# WORK ITEM
When you reach the line containing "950px; top: 566.093px;" in the entries below, begin reproducing lines exactly, and stop once the line containing "950px; top: 518.37px;" is done.

# RECORDS PROVIDED
-----

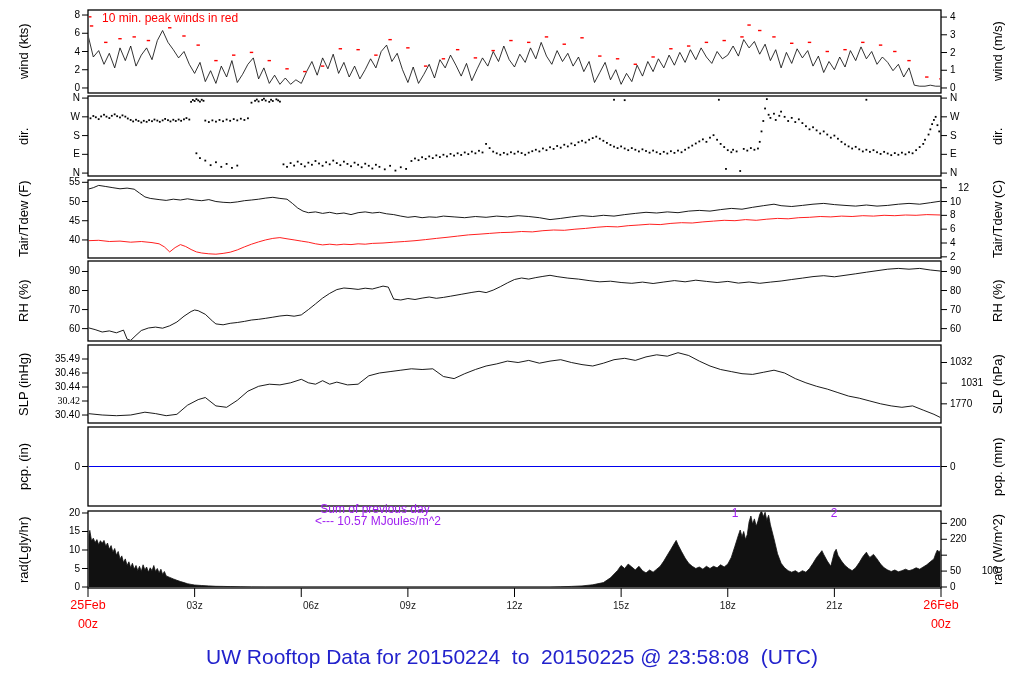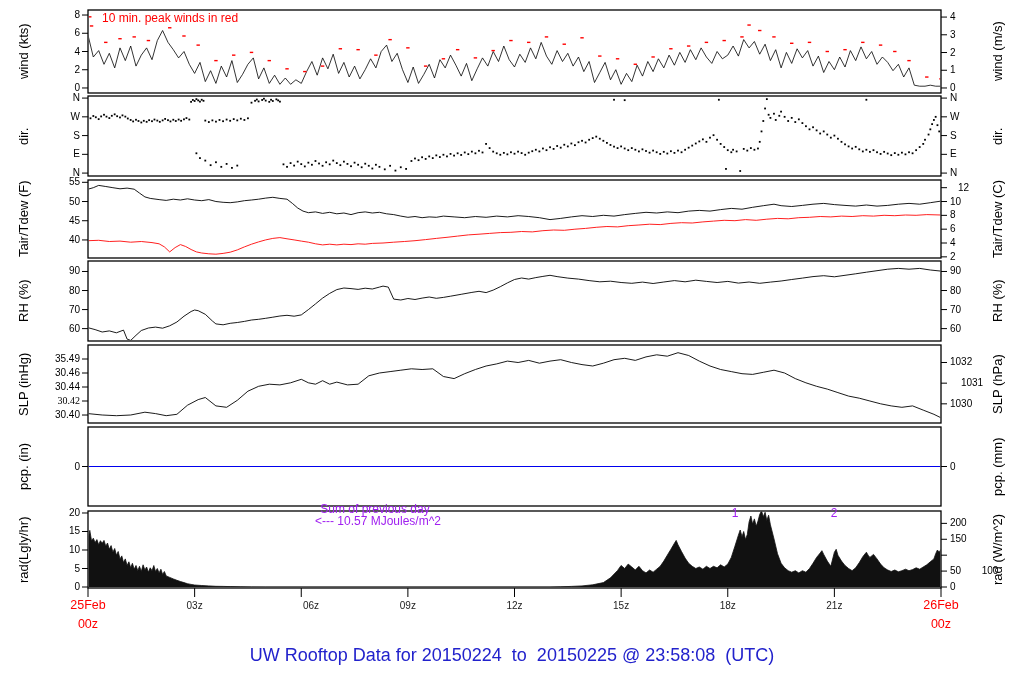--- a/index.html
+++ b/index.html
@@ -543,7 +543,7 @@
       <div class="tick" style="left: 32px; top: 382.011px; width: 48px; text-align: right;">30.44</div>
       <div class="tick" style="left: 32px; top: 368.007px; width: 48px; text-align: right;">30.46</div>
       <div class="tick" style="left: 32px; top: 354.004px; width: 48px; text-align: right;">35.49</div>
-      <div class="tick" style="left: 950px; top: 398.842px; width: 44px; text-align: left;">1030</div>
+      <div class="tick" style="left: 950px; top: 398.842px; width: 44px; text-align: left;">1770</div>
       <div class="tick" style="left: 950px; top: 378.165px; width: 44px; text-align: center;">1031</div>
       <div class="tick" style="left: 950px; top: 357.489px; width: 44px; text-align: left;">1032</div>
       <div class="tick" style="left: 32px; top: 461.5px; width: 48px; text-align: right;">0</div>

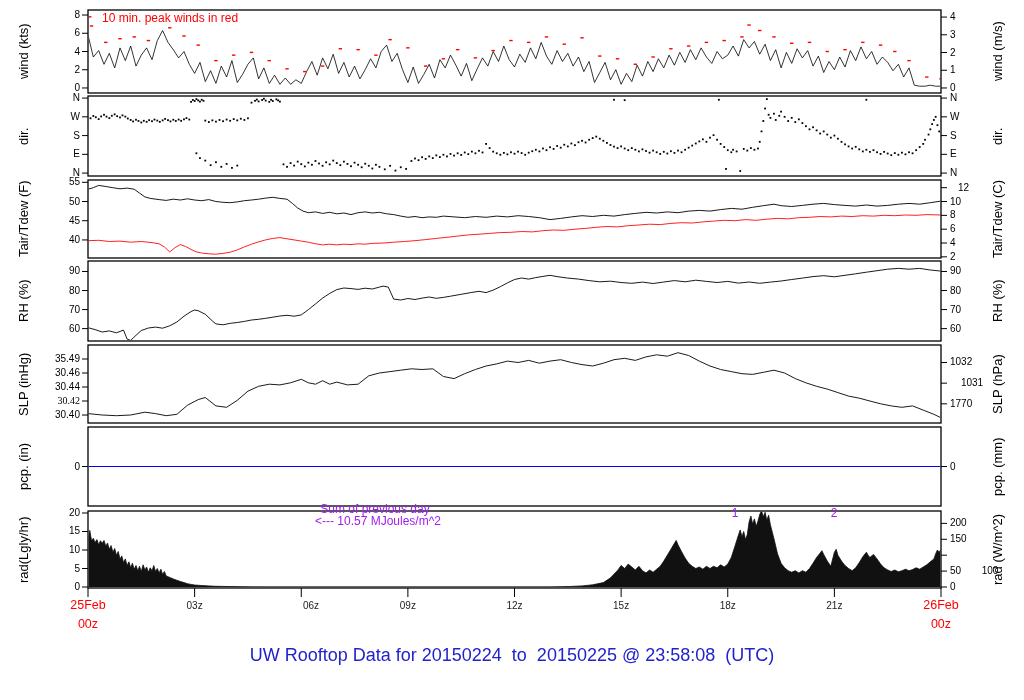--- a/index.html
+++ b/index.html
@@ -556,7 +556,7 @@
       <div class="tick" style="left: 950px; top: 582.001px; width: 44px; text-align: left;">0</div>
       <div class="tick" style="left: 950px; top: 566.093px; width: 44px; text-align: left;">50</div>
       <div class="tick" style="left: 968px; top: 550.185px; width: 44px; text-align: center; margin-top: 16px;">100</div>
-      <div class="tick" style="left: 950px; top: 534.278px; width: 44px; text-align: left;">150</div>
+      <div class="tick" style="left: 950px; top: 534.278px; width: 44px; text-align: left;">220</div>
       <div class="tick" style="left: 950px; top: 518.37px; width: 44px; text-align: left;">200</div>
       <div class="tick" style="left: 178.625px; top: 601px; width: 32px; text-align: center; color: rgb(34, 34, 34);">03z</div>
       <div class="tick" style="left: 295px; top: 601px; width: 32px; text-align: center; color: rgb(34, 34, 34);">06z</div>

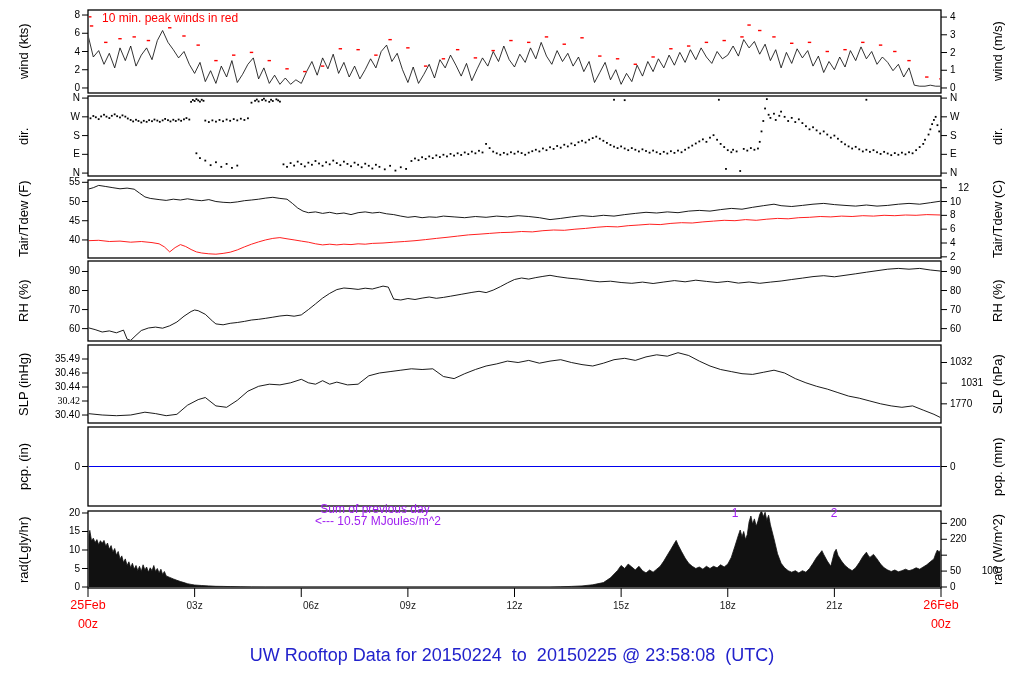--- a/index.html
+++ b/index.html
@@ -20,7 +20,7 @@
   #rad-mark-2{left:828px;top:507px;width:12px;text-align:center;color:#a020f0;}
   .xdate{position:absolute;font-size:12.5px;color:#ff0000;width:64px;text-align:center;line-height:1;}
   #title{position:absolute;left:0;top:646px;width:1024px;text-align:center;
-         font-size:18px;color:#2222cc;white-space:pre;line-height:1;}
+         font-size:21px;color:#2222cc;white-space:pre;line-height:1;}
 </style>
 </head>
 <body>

-----

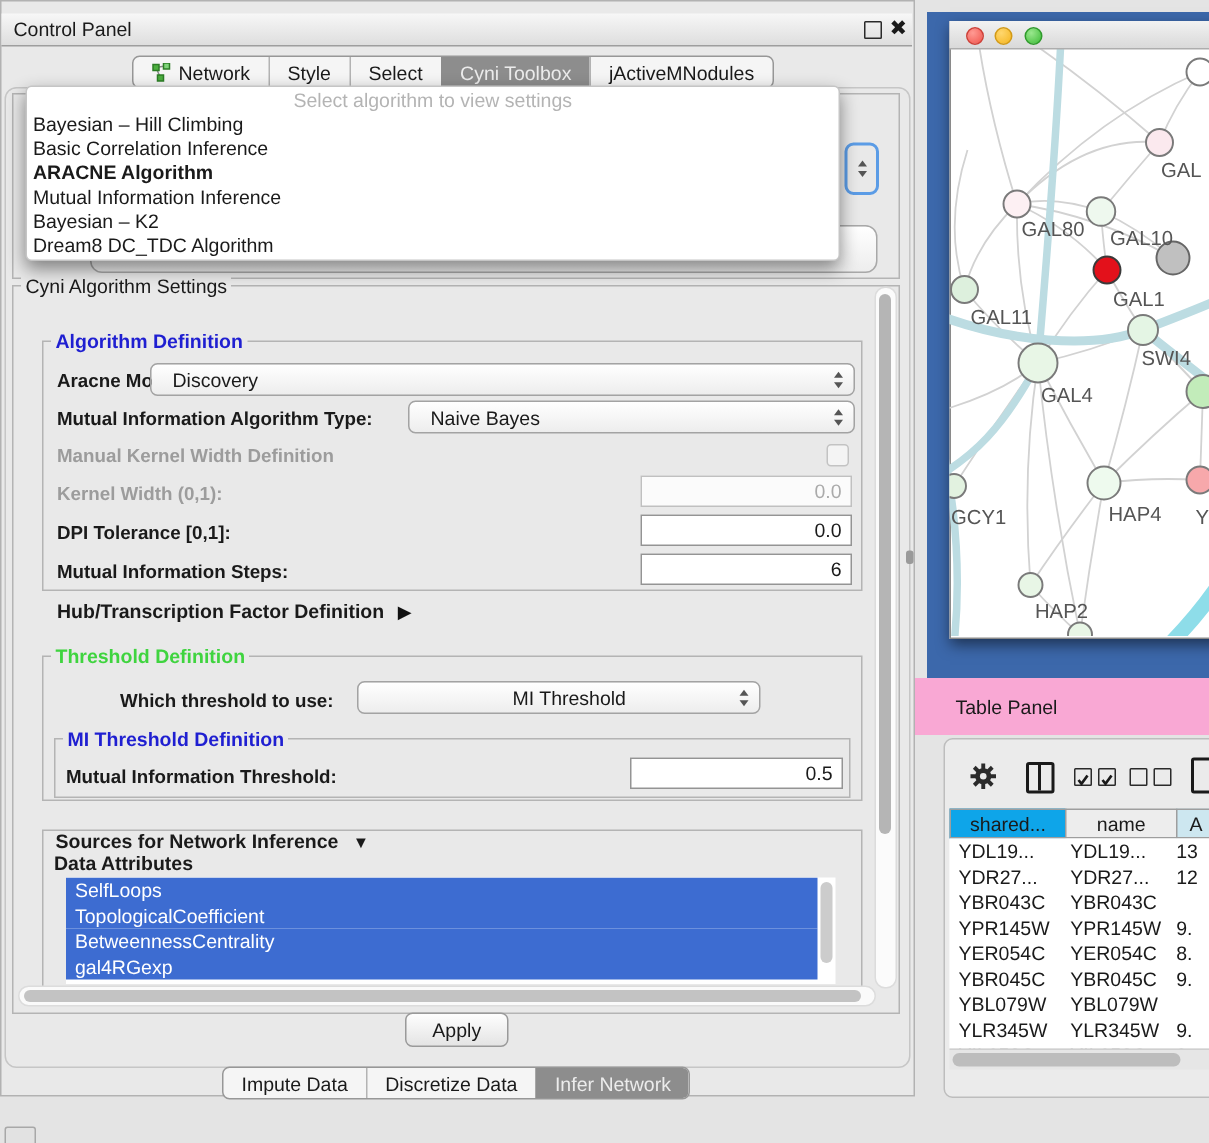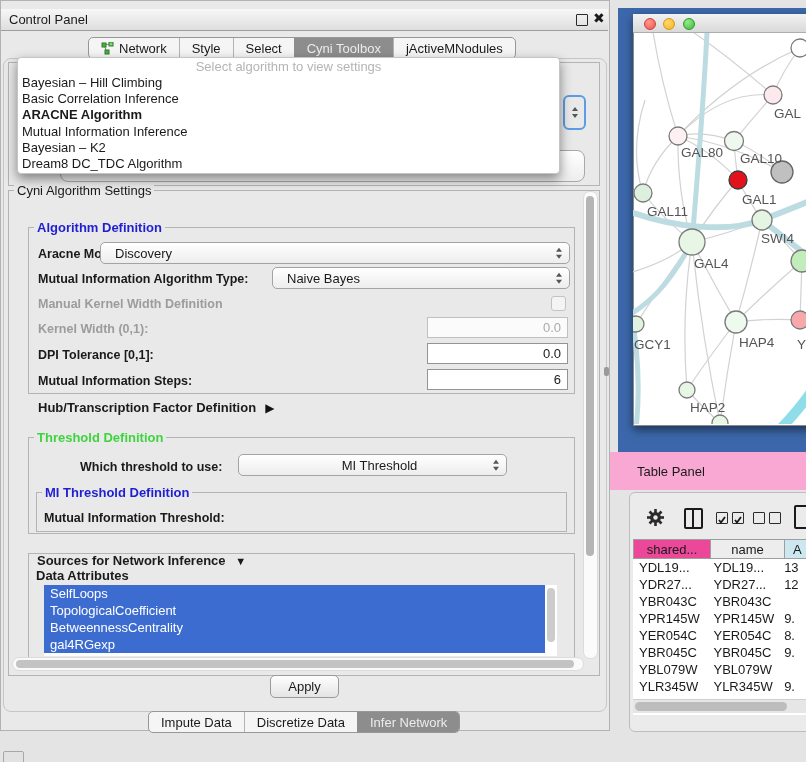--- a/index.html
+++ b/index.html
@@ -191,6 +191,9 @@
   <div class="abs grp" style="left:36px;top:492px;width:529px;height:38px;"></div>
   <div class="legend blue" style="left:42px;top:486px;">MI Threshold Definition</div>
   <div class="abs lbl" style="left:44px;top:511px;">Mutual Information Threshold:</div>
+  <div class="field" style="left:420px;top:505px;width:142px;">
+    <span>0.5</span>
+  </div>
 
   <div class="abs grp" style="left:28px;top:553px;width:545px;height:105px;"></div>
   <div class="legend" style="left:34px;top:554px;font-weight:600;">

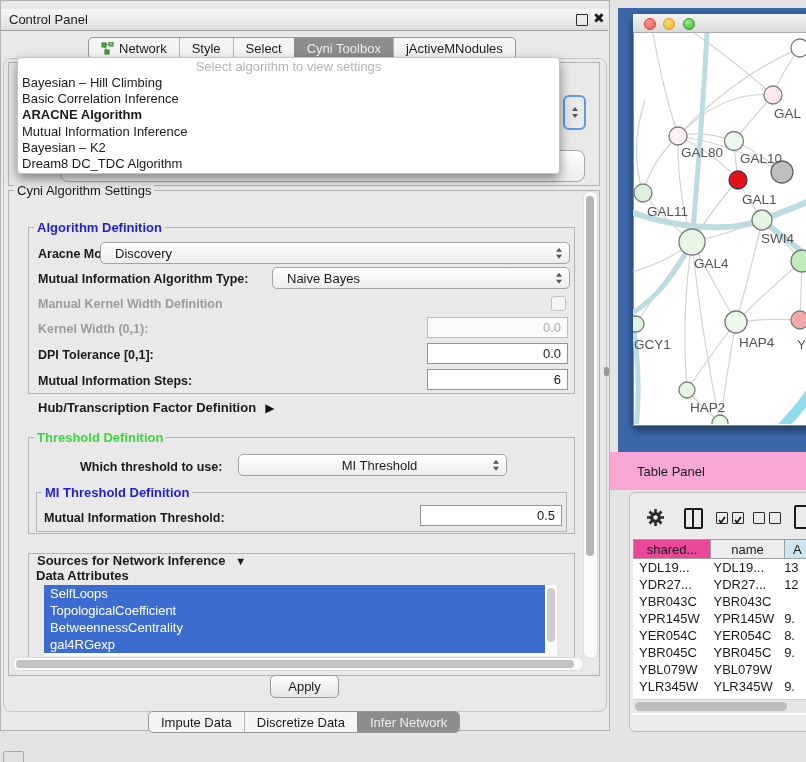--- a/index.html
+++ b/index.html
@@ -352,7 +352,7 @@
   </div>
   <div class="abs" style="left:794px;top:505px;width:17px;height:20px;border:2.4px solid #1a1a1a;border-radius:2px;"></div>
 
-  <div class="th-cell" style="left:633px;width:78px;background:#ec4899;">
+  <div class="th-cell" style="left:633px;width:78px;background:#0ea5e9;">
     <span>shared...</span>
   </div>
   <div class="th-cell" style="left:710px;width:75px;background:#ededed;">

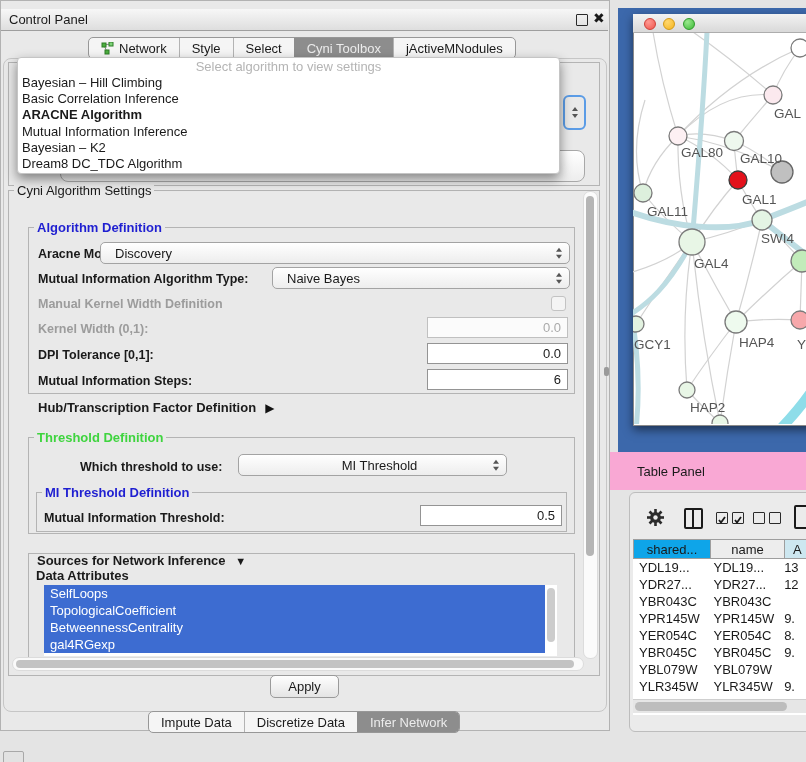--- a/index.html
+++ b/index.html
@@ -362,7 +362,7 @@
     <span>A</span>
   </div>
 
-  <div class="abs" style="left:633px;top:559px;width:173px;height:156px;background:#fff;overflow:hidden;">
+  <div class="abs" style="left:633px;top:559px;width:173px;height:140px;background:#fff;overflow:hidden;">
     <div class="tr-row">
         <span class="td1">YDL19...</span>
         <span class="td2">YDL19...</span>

-----

# WRITTEN ANSWER
       <div class="tick" style="left: 950px; top: 566.093px; width: 44px; text-align: left;">50</div>
       <div class="tick" style="left: 968px; top: 550.185px; width: 44px; text-align: center; margin-top: 16px;">100</div>
-      <div class="tick" style="left: 950px; top: 534.278px; width: 44px; text-align: left;">150</div>
+      <div class="tick" style="left: 950px; top: 534.278px; width: 44px; text-align: left;">220</div>
       <div class="tick" style="left: 950px; top: 518.37px; width: 44px; text-align: left;">200</div>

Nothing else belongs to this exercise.